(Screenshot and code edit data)
◆ ◆ ◆ ◆

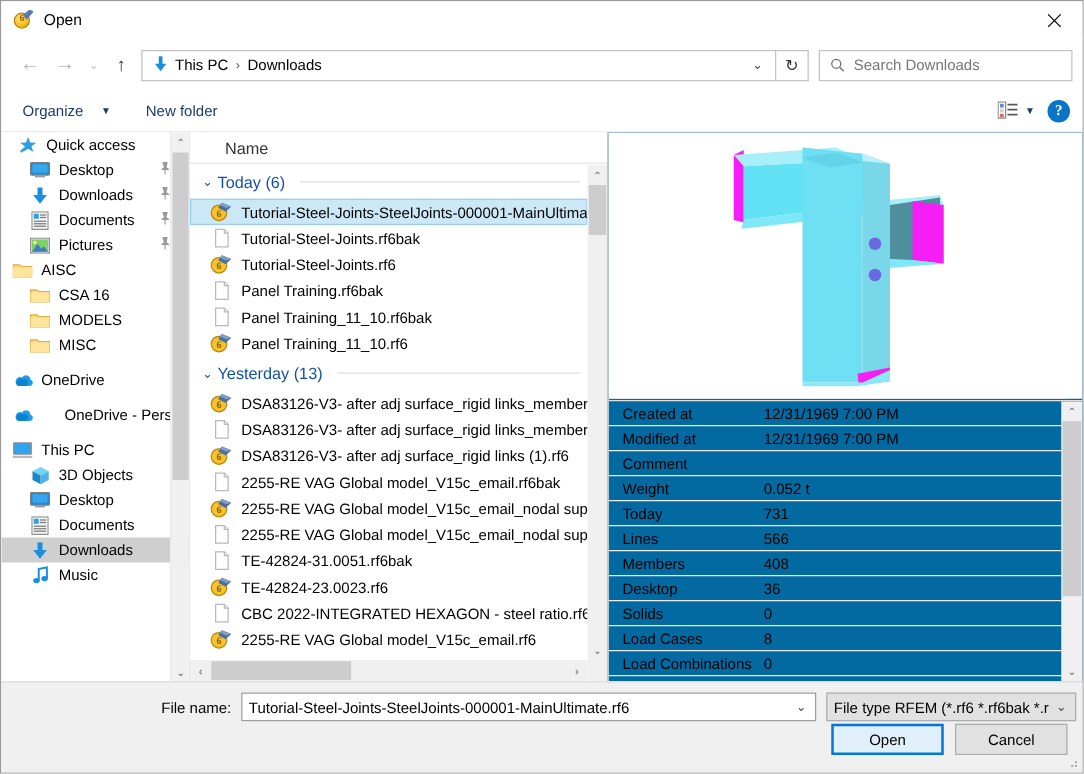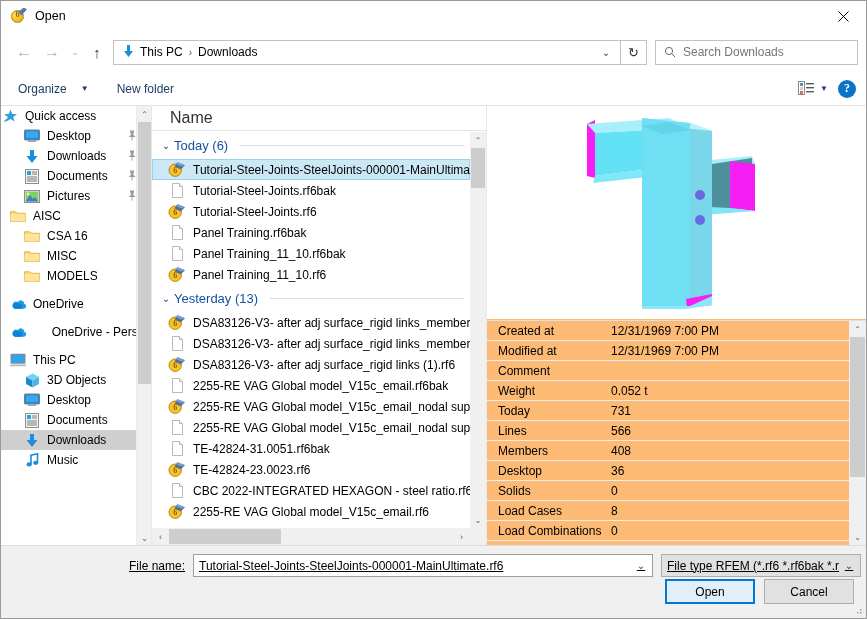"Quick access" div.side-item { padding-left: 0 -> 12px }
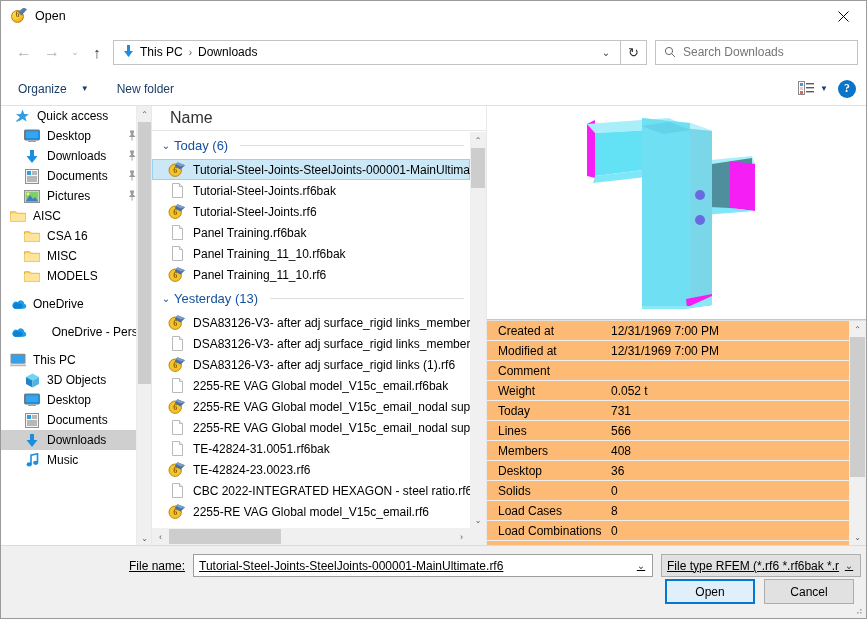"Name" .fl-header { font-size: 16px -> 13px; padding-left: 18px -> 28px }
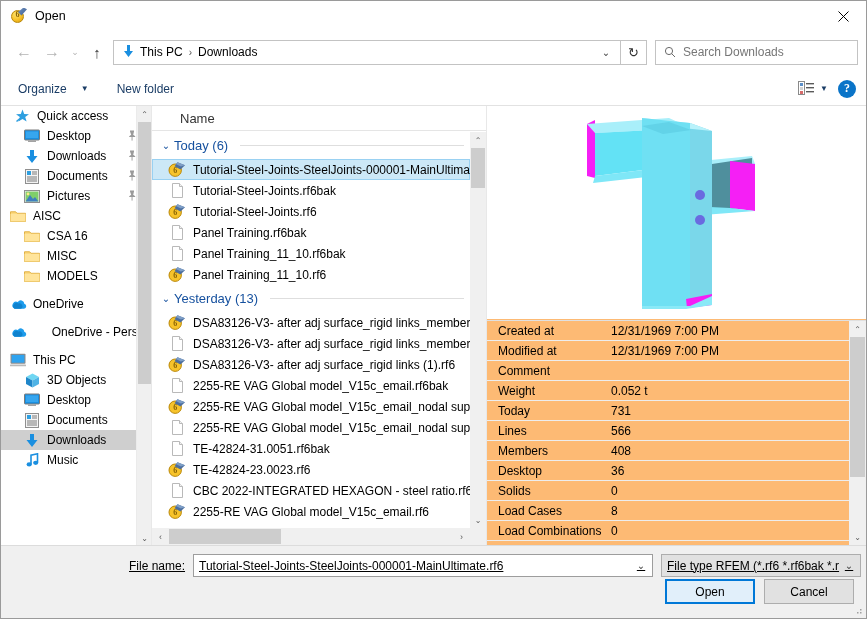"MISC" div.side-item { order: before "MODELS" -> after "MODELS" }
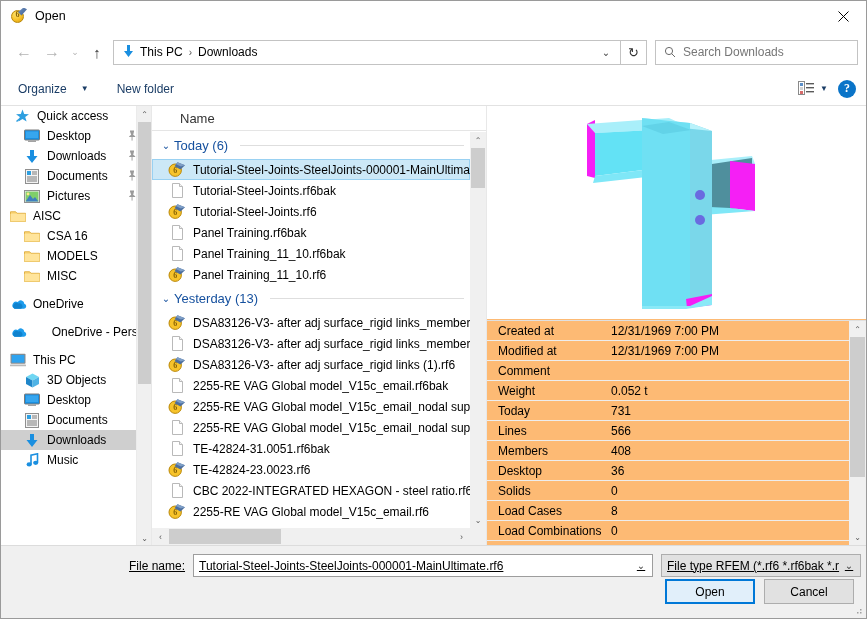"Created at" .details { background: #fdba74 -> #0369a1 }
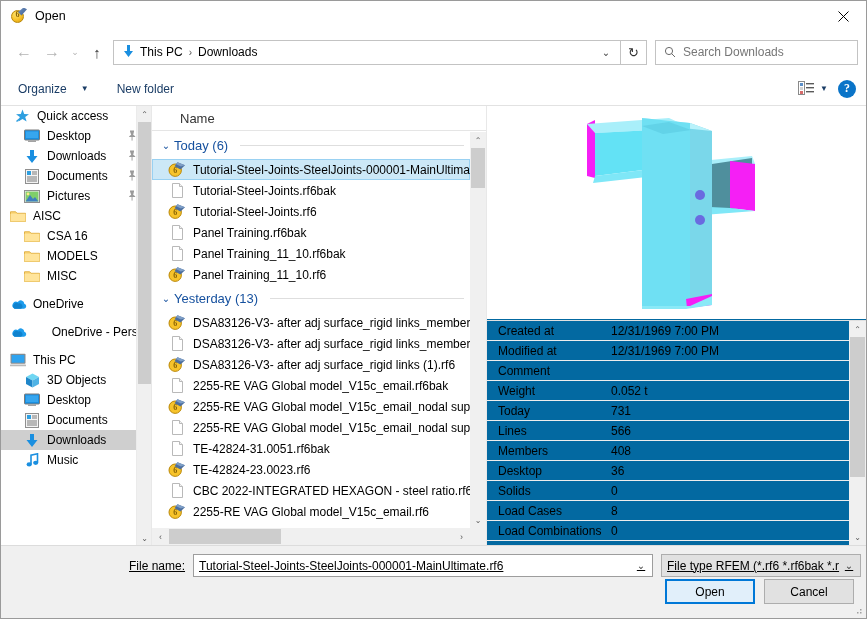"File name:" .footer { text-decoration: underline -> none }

◆ ◆ ◆ ◆

■ **Exercise description**
Apart from the pictures, every line above must be repeated exactly.

■ **Written response**
"Quick access" div.side-item { padding-left: 0 -> 12px }
"Name" .fl-header { font-size: 16px -> 13px; padding-left: 18px -> 28px }
"MISC" div.side-item { order: before "MODELS" -> after "MODELS" }
"Created at" .details { background: #fdba74 -> #0369a1 }
"File name:" .footer { text-decoration: underline -> none }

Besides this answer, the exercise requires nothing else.